Stocks of fertilizer makers fell 1-5 per cent in trade on Thursday. However, Coromandel International was the only exception, gaining two per cent. Top loser among the pack was Deepak Fertilisers, which shed six per cent, followed by RCF (5 per cent), National Fertilisers Ltd (4.2 per cent ) and GSFC (3.6 per cent). While the reasons for the lukewarm market reaction may be many including profit booking and consolidation given the strong rally in Indian equities over the last few months, the fall in fertilizer stock prices is possibly more an overreaction.

The Finance Minister announced allocation of ₹1,00,340 crore towards subsidy for indigenous urea. While this is four per cent lower than the revised allocation of ₹1,02,121 crore, we believe that there is no reason for investors to fret.

For one, urea manufacturers get compensated by the Government for every tonne of urea sold on the basis of the cost of production. Of course, there are some incentives for companies to be efficient in terms of energy consumption, given that the process is energy-intensive. That said, fuel price escalation is a pass through for urea manufacturers and companies do not bear the brunt of any escalation in raw material costs, unless they are inefficient in terms of energy consumption and other fixed costs. So, the budgetary allocation does not really matter. Government can always revise the allocation and provide for higher subsidy. Further, this being an interim Budget, one need not worry about the subsidy allocation as this does not mean lower realisation for urea producers.
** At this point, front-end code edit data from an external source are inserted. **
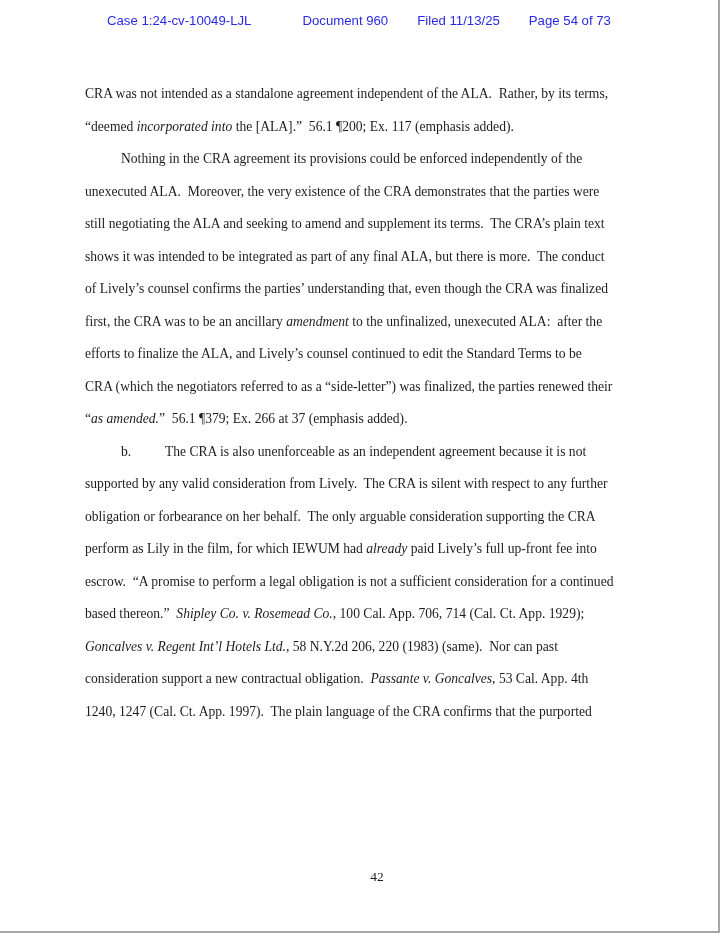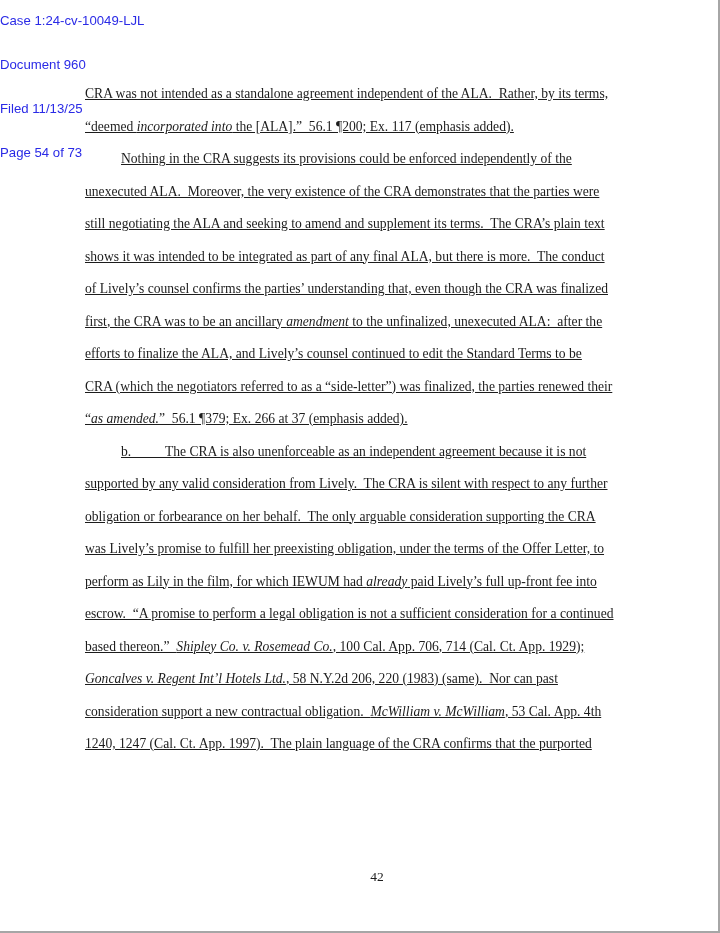--- a/index.html
+++ b/index.html
@@ -28,7 +28,6 @@
     font-size: 13.2px;
     color: var(--header-blue, #2a2ae6);
     white-space: pre;
-    flex-direction: column;
   }
   .case-header .hdr-item:first-child { margin-right: 22px; }
   .body-text {

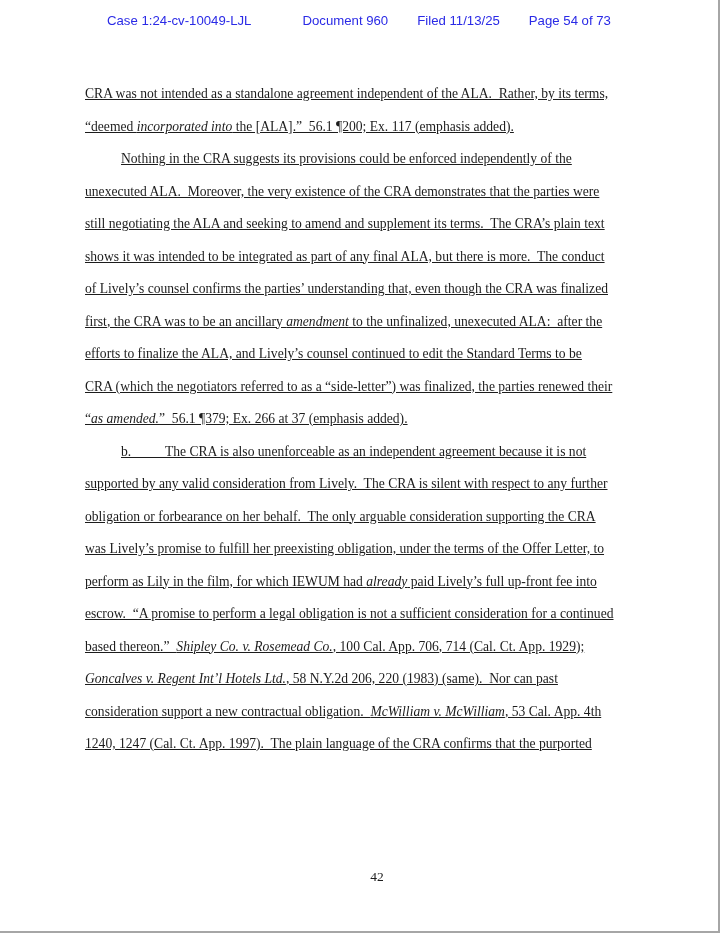--- a/index.html
+++ b/index.html
@@ -37,7 +37,6 @@
     width: 552px;
     font-size: 13.6px;
     line-height: 32.5px;
-    text-decoration: underline;
   }
   .line { white-space: pre; }
   .line.indent { padding-left: 36px; }

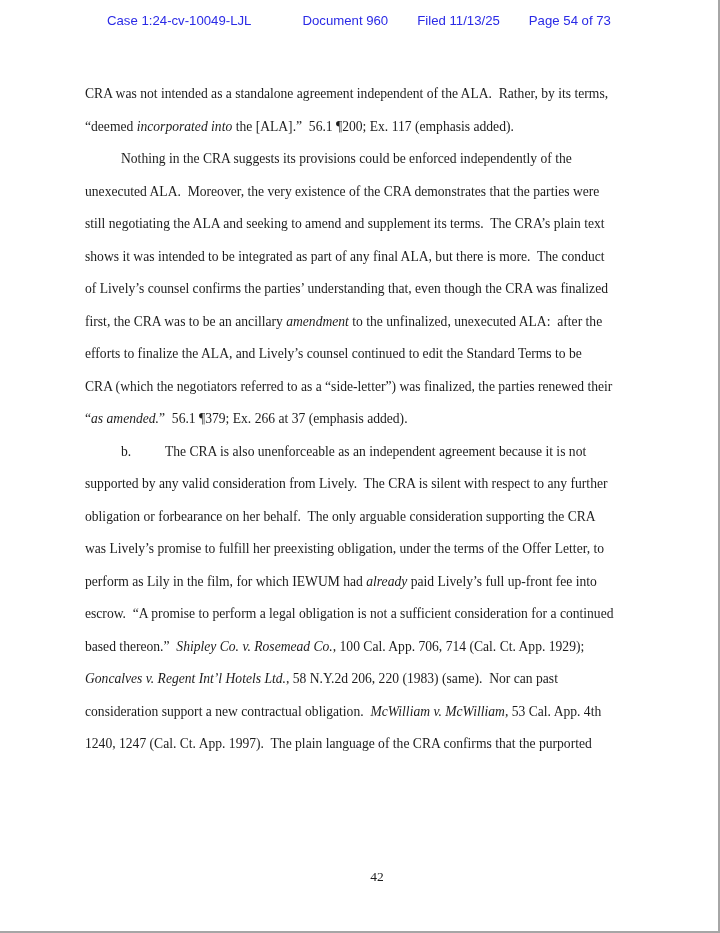--- a/index.html
+++ b/index.html
@@ -67,7 +67,7 @@
   <div class="body-text">
       <div class="line"><span>CRA was not intended as a standalone agreement independent of the ALA.  Rather, by its terms,</span></div>
       <div class="line"><span>“deemed </span><span class="it">incorporated into</span><span> the [ALA].”  56.1 ¶200; Ex. 117 (emphasis added).</span></div>
-      <div class="line indent"><span>Nothing in the CRA suggests its provisions could be enforced independently of the</span></div>
+      <div class="line indent"><span>Nothing in the CRA agreement its provisions could be enforced independently of the</span></div>
       <div class="line"><span>unexecuted ALA.  Moreover, the very existence of the CRA demonstrates that the parties were</span></div>
       <div class="line"><span>still negotiating the ALA and seeking to amend and supplement its terms.  The CRA’s plain text</span></div>
       <div class="line"><span>shows it was intended to be integrated as part of any final ALA, but there is more.  The conduct</span></div>

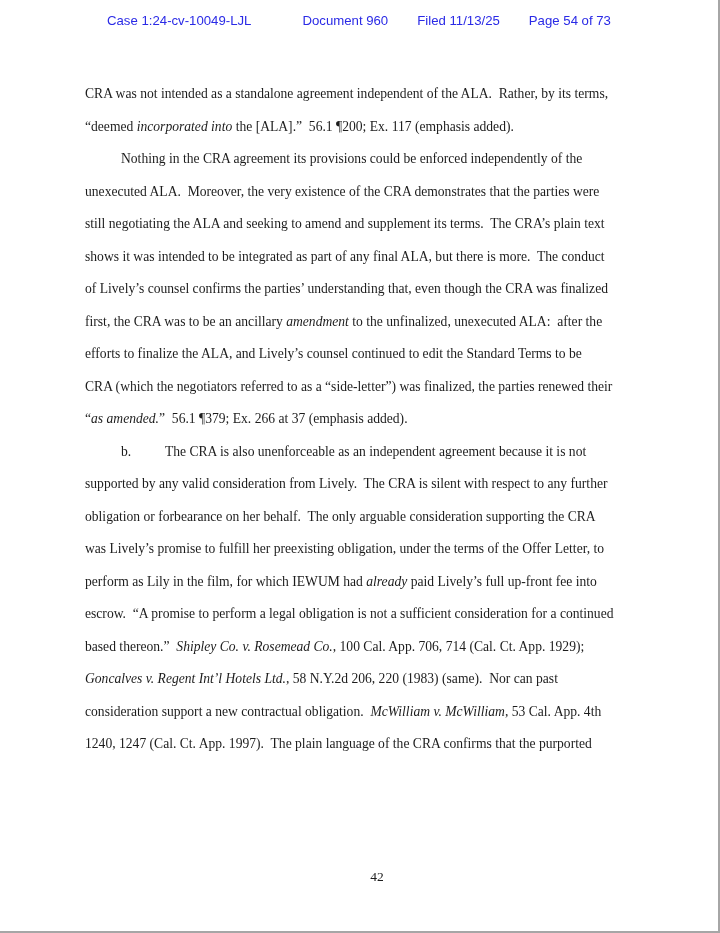--- a/index.html
+++ b/index.html
@@ -79,7 +79,6 @@
       <div class="line indent"><span>b.          The CRA is also unenforceable as an independent agreement because it is not</span></div>
       <div class="line"><span>supported by any valid consideration from Lively.  The CRA is silent with respect to any further</span></div>
       <div class="line"><span>obligation or forbearance on her behalf.  The only arguable consideration supporting the CRA</span></div>
-      <div class="line"><span>was Lively’s promise to fulfill her preexisting obligation, under the terms of the Offer Letter, to</span></div>
       <div class="line"><span>perform as Lily in the film, for which IEWUM had </span><span class="it">already</span><span> paid Lively’s full up-front fee into</span></div>
       <div class="line"><span>escrow.  “A promise to perform a legal obligation is not a sufficient consideration for a continued</span></div>
       <div class="line"><span>based thereon.”  </span><span class="it">Shipley Co. v. Rosemead Co.</span><span>, 100 Cal. App. 706, 714 (Cal. Ct. App. 1929);</span></div>

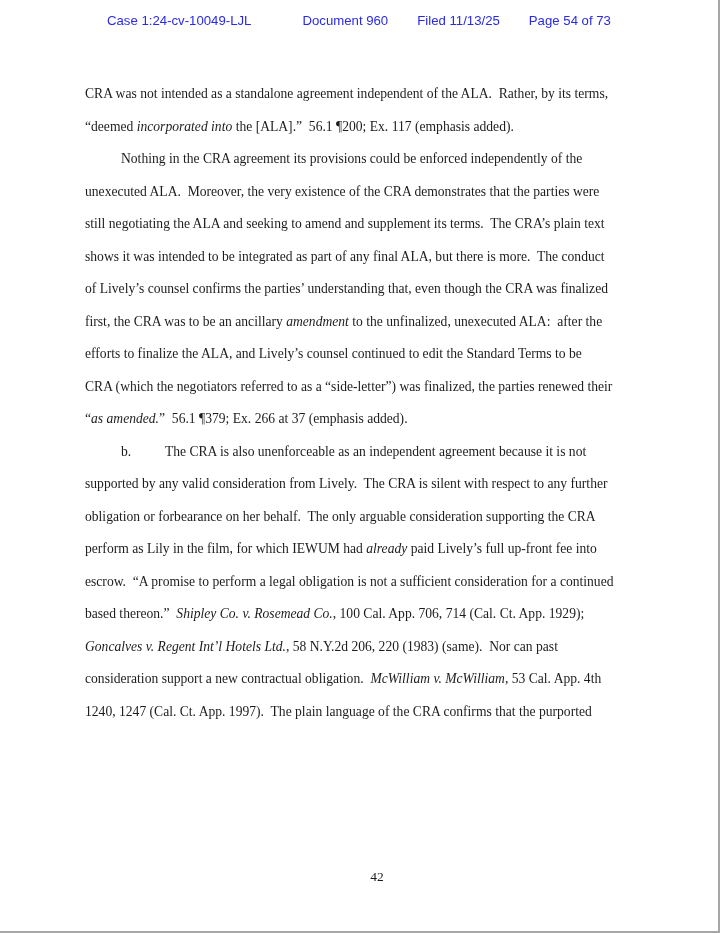--- a/index.html
+++ b/index.html
@@ -83,7 +83,7 @@
       <div class="line"><span>escrow.  “A promise to perform a legal obligation is not a sufficient consideration for a continued</span></div>
       <div class="line"><span>based thereon.”  </span><span class="it">Shipley Co. v. Rosemead Co.</span><span>, 100 Cal. App. 706, 714 (Cal. Ct. App. 1929);</span></div>
       <div class="line"><span class="it">Goncalves v. Regent Int’l Hotels Ltd.</span><span>, 58 N.Y.2d 206, 220 (1983) (same).  Nor can past</span></div>
-      <div class="line"><span>consideration support a new contractual obligation.  </span><span class="it">McWilliam v. McWilliam</span><span>, 53 Cal. App. 4th</span></div>
+      <div class="line"><span>consideration support a new contractual obligation.  </span><span class="it">Passante v. Goncalves</span><span>, 53 Cal. App. 4th</span></div>
       <div class="line"><span>1240, 1247 (Cal. Ct. App. 1997).  The plain language of the CRA confirms that the purported</span></div>
     </div>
Second, as mentioned above, since the fuel costs are a pass-through for urea makers and fuel prices were volatile, the government increased the subsidy allocation in the revised estimate for FY24. Should crude oil prices remain in the current $75-80 per barrel levels and international gas prices also don’t see significant uptrend, the current allocation may well be sufficient. However, the Governmentcan revise the allocation depending on global energy price trend.

No reason for concern

Similarly, for domestically manufactured phosphatic fertilizers also the budgetary allocation for FY25 is lower by 18 per cent compared with the revised estimate for FY24. Interestingly, it is higher by four per cent compared to the budgeted estimated for FY24. In phosphatics, the government fixes the subsidy and companies charge the difference between the cost of production and subsidy as selling price from farmers. This is just the reverse of urea where selling price is fixed and the balance is provided by the Government as subsidy. Here again, we don’t see any reason for concern on two counts. One, raw material prices such as rock phosphate and sulphur (a crude derivative) prices have cooled off in the past year and hence the production cost and subsidy can be lower in FY25 than FY24, should commodity prices continue to moderate or atleast remain stable. Second, companies have sufficient legroom to pass on price increases to farmers, if input costs rise further and Government decides to keep the subsidy outgo constant.

Hence, we believe that the budgetary allocation is a non-event as far the fertilizer sector is considered. Interestingly, the Government has provided impetus to bio-fertilisers and has allocated ₹6 crore for organic fertilizers. This can have a positive rub-off on companies such as Coromandel Fertilisers, that are focusing on building an organic fertilizer portfolio.